Osborne ainda observa que esse é um caminhar da incredulidade, do mal, da queda, e que isso é, obviamente, um aviso sério, com consequências terríveis.12

O termo grego aposténai (apartar), usado aqui em Hebreus 3.12, é o infinitivo aoristo do verbo aphistemi, que ocorre 14 vezes no Novo Testamento grego, significando: cair, deixar, afastar.13  É desse verbo que se origina a palavra apostasia. A apostasia é definida como "a rejeição deliberada de Cristo e de seus ensinamentos por parte de um cristão (Hb 10.26-29; Jo 15.22)”.14

A Bíblia de Estudo Harper Collins destaca que

“a admoestação para ser cuidadoso (ver também 12.25) é comum no NT. Para o perigo de desviar-se, ou apostatar, veja Nm 14.9, que trata da geração do deserto, e Mt 24.10-12. Um jogo de palavras gregas ligando o desviar-se (apostenai) e o coração incrédulo (apistias)".15

Como ficará demonstrado posteriormente, há uma relação da queda da fé aqui retratada com aquela sobre a qual o autor voltará a tratar no capítulo 6.4-6.

Adam Clarke observa oportunamente que a nossa participação na glória depende de nossa firmeza na fé até o final de nossa carreira cristã.16  Jesus alertou que as coisas más procedem de dentro do coração do homem: “Porque do coração procedem os maus pensamentos, mortes, adultérios, prostituição, furtos, falsos testemunhos e blasfêmias” (Mt 15.19). É por isso que os cristãos necessitam de vigilância e também de estimular uns aos outros.

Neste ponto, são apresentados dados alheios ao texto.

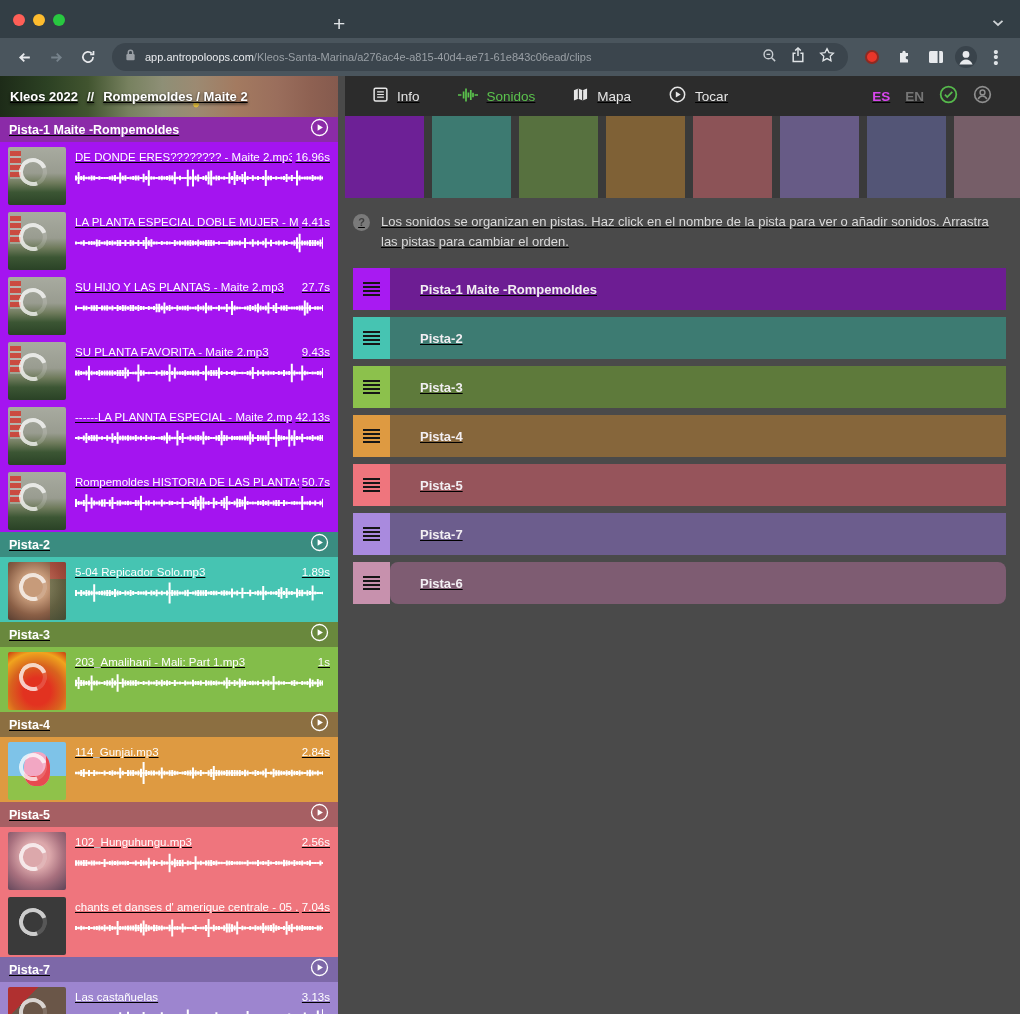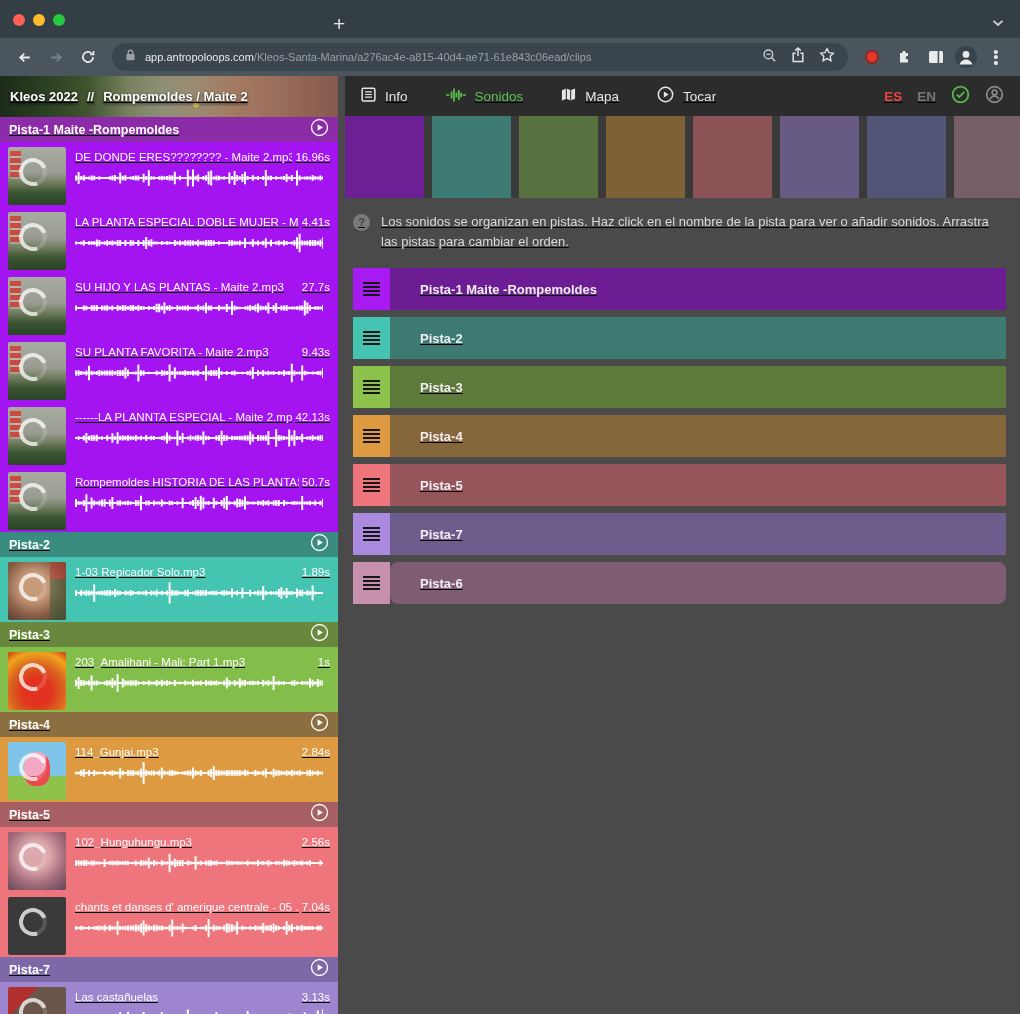"Info" .topnav { padding: 0 16px -> 0 28px }
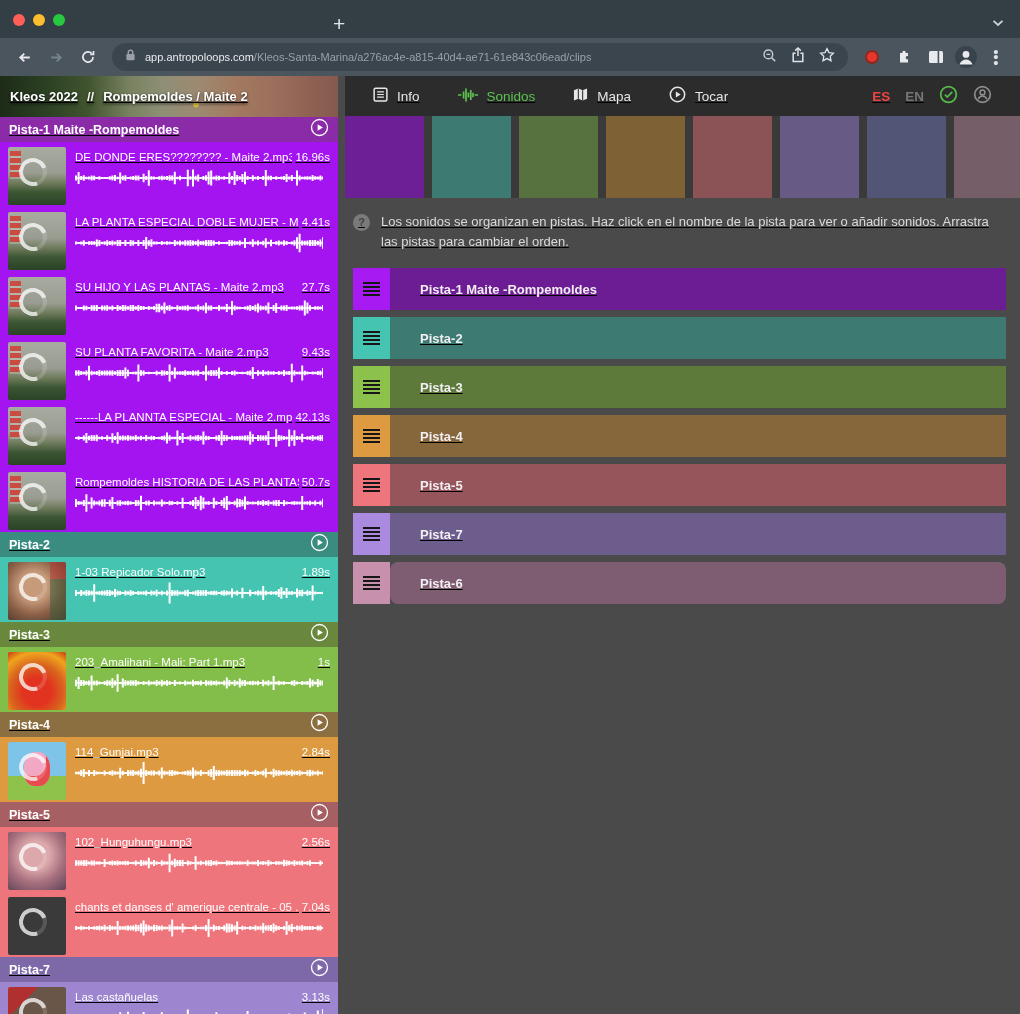"ES" .lang.es { color: #ef4444 -> #d946ef }
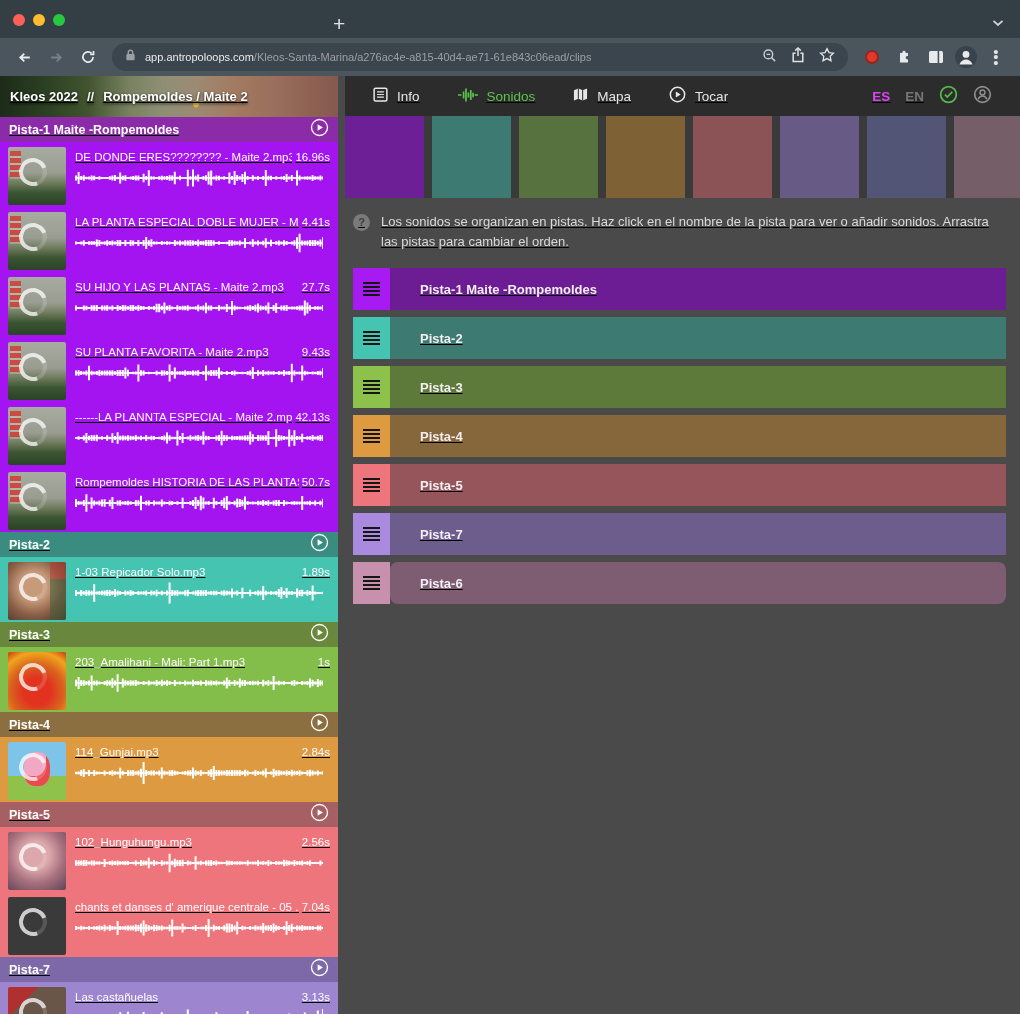"1-03 Repicador Solo.mp3" span.clip-title { text: 1-03 -> 5-04 }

“Antes, exortai-vos uns aos outros todos os dias, durante o tempo que se chama Hoje, para que nenhum de vós se endureça pelo engano do pecado" (v. 13). Aqui, o sentido do texto é o de que os cristãos não permitam que seus corações sejam seduzidos pelo pecado. O autor usa o termo grego parakaleo, isto é, chamar à parte para consolar, para se referir à necessidade do encorajamento contínuo. William Barclay (1907-1978) observa que esse mesmo termo era usado por um militar para estimular as suas tropas.17  Joseph Benson observa que alguns passos devem ser tomados para se pôr em prática as palavras do autor de hebreus:

(1) Uma profunda preocupação com a salvação de cada um e o crescimento na graça;

(2) Sabedoria e entendimento sobre as coisas divinas;

(3) Cuidado para que somente palavras de verdade e sobriedade sejam ditas, pois somente essas palavras serão recebidas como tendo autoridade e alcançarão os fins desejados;

(4) Evitar aquelas expressões rudes e severas que expressam indelicadeza; em vez disso, usar palavras com brandura, compaixão, ternura e amor, pelo menos para aqueles que estão dispostos a reconhecer a vontade de Deus;

(5) Evitar falar com leviandade e sempre falar com seriedade;

(6) Prestar atenção ao tempo, lugar, pessoas e ocasiões;

(7) Ser exemplo para as pessoas exortadas;

(8) Devemos ser incansáveis nesse dever e exortar um ao outro diariamente. Não somente em reuniões feitas para isso, mas também em todo e qualquer lugar sempre que estivermos em companhia um do outro.18

Essas exortações tomam-se relevantes porque, para o autor, o cristão tornou-se um participante de Cristo.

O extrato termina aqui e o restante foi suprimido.